Friday, November 28, 2008

T.G.I.F.: One Laptop Per Child

About a year ago I wrote a post called "Making a Difference--Part II" in which I talked about the XO laptop or as the program is called "One Laptop Per Child" or OLPC for short.

And I got a message from OLPC asking me to share this video by a girl in South Africa, Zimi:


I have to confess that I haven't played around with my xo laptop lately, although when I first got it, I would take it to cafes in my hometown and I got a lot of people asking about the laptop and it gave me a chance to talk about the OLPC program and to direct people to the website (click here).

And really, when you think about this concept--that this organization is making laptops for children--making them affordable and kid user-friendly and more importantly, making them in a way that people living in developing countries can actually use the laptop--providing solar power, hand cranks, and community support--all to allow kids to learn, to educate themselves, to have access to global technology, that is an astounding feat.

Which is why I believe the OLPC gets a T.G.I.F. award--because it is a great and impossible feat to have the imagination to give kids laptop computers in rural areas in developing countries.


Please consider going to Amazon.com and making a contribution. I know times are tight, but if you decide not to eat out once a month or you give up your starbucks coffee once a week, you can afford to change someone's life. And how often can you make that claim?

3 comments:

D.J. said...

This is a great program I had never heard about it before. Computers again are one of the great equalizers.

eastatljill said...

I am taking the liberty of responding to your promotion of this wonderful laptop initiative to plug another educational program benefiting underprivileged youth.

The East Atlanta Kids Club (www.eastatlantakids.org) is a nonprofit after-school program providing free tutoring, mentoring and vocational education to low-income youth. Right now the club is in the running for a $10,000 prize in a national "idea" contest sponsored by ideablob.com.

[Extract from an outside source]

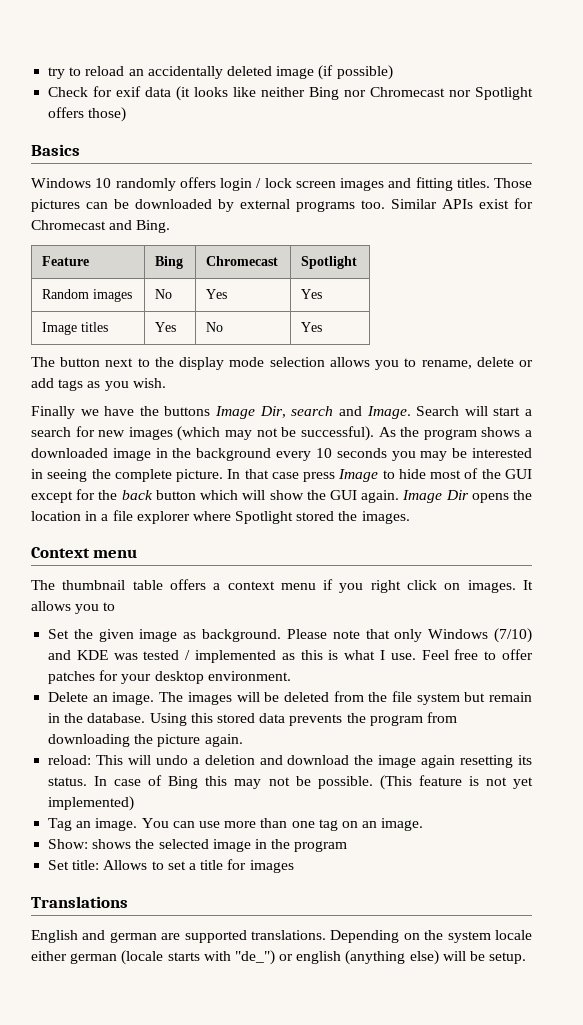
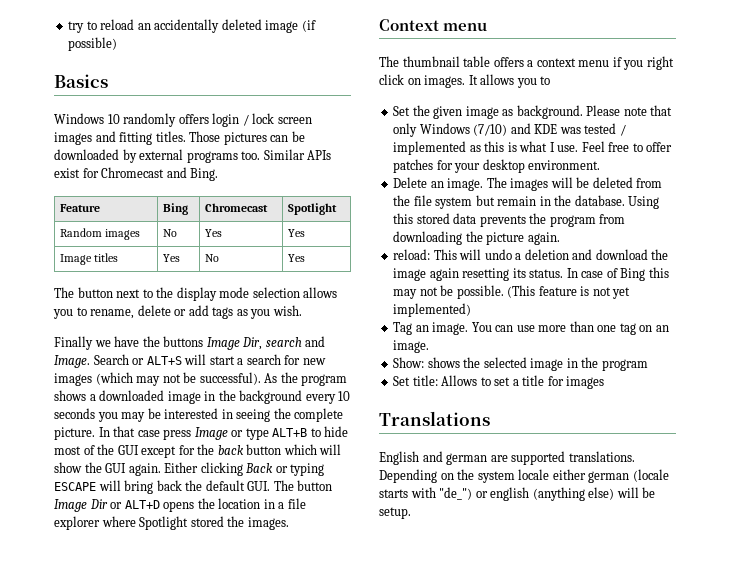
[48,86,533,101] [48,107,127,122] // Check for exif data (it looks like neither Bing nor Chromecast nor Spotlight offers those) -> (118, 44) none
(460, 411) none -> [132,356,182,365] or ALT+S
(379, 475) none -> [231,428,308,440] or type ALT+B
[402,490,469,503] Image Dir -> [164,462,325,476] [54,480,333,494] [54,499,160,512] Either clicking Back or typing ESCAPE will bring back the default GUI. The button Image Dir or ALT+D

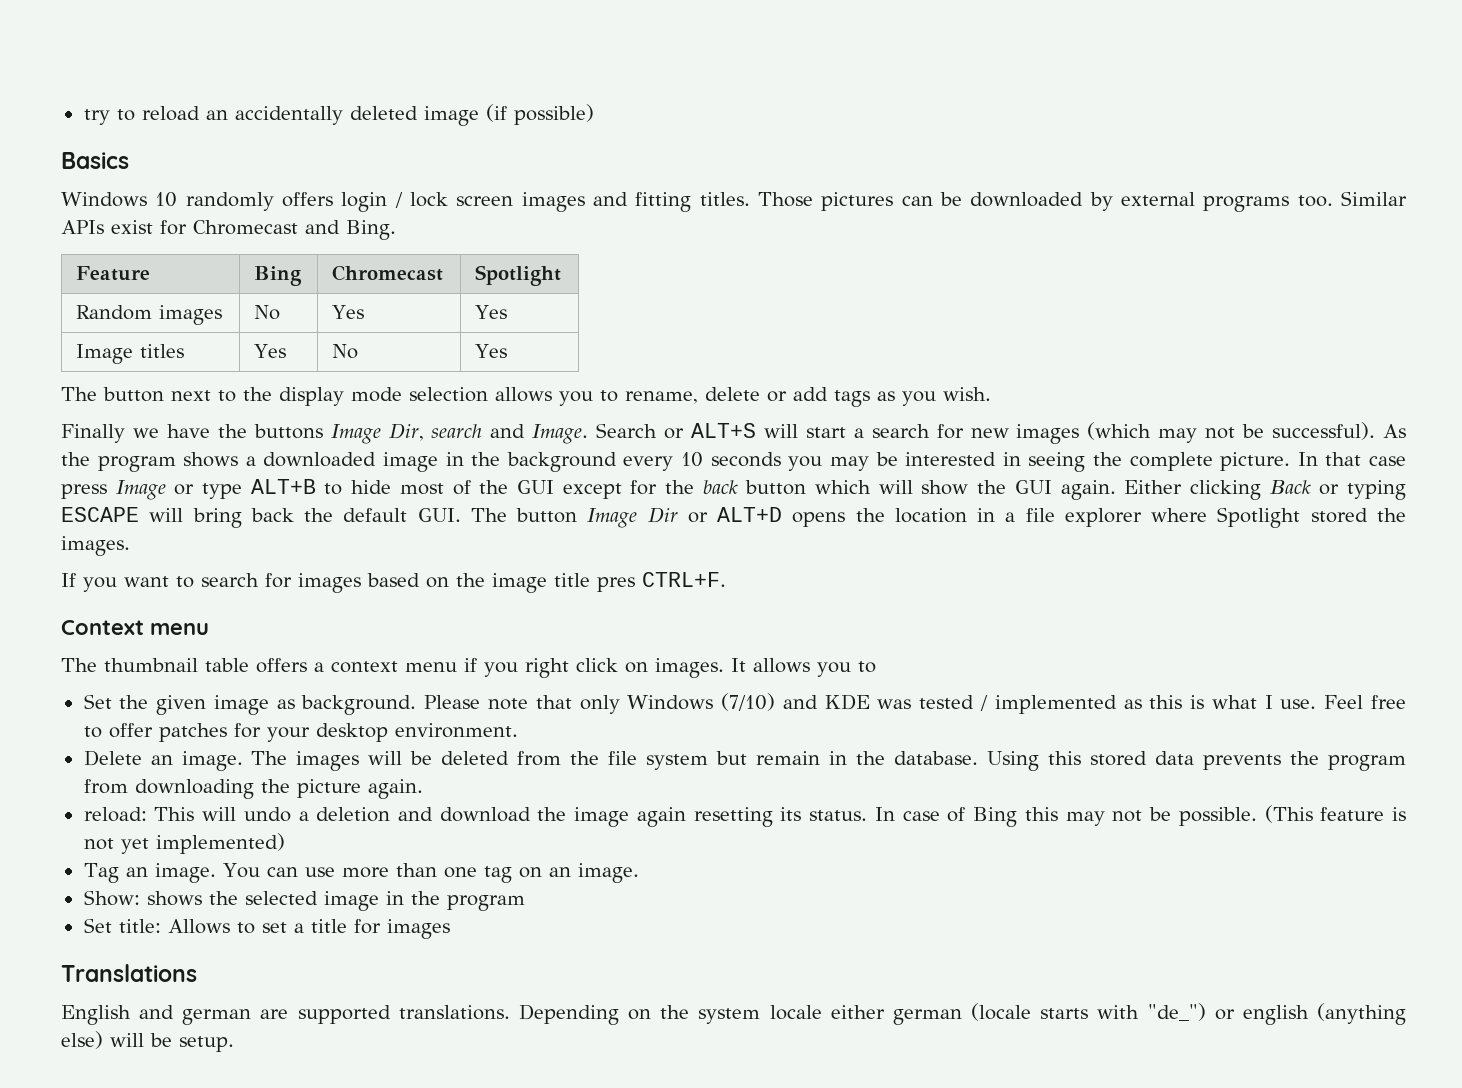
(289, 523) none -> [61,572,726,593] // If you want to search for images based on the image title pres CTRL+F.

We're seeking votes for our idea to provide free tutoring in math and reading to disadvantaged kids who really need the help. If you'd like to review our idea and vote, please visit http://ideablob.com/3722.

The contest ends this Sun, Nov. 30, at 11:59 pm.

Thanks for considering it!

Jennifer said...

DJ--I couldn't agree with you more--computer literacy is just as important as plain old literacy in today's day and age, and one can help lead to the other.

Eastatljill, thanks for promoting your cause--anything that helps kids, esp. in low income areas is a great thing!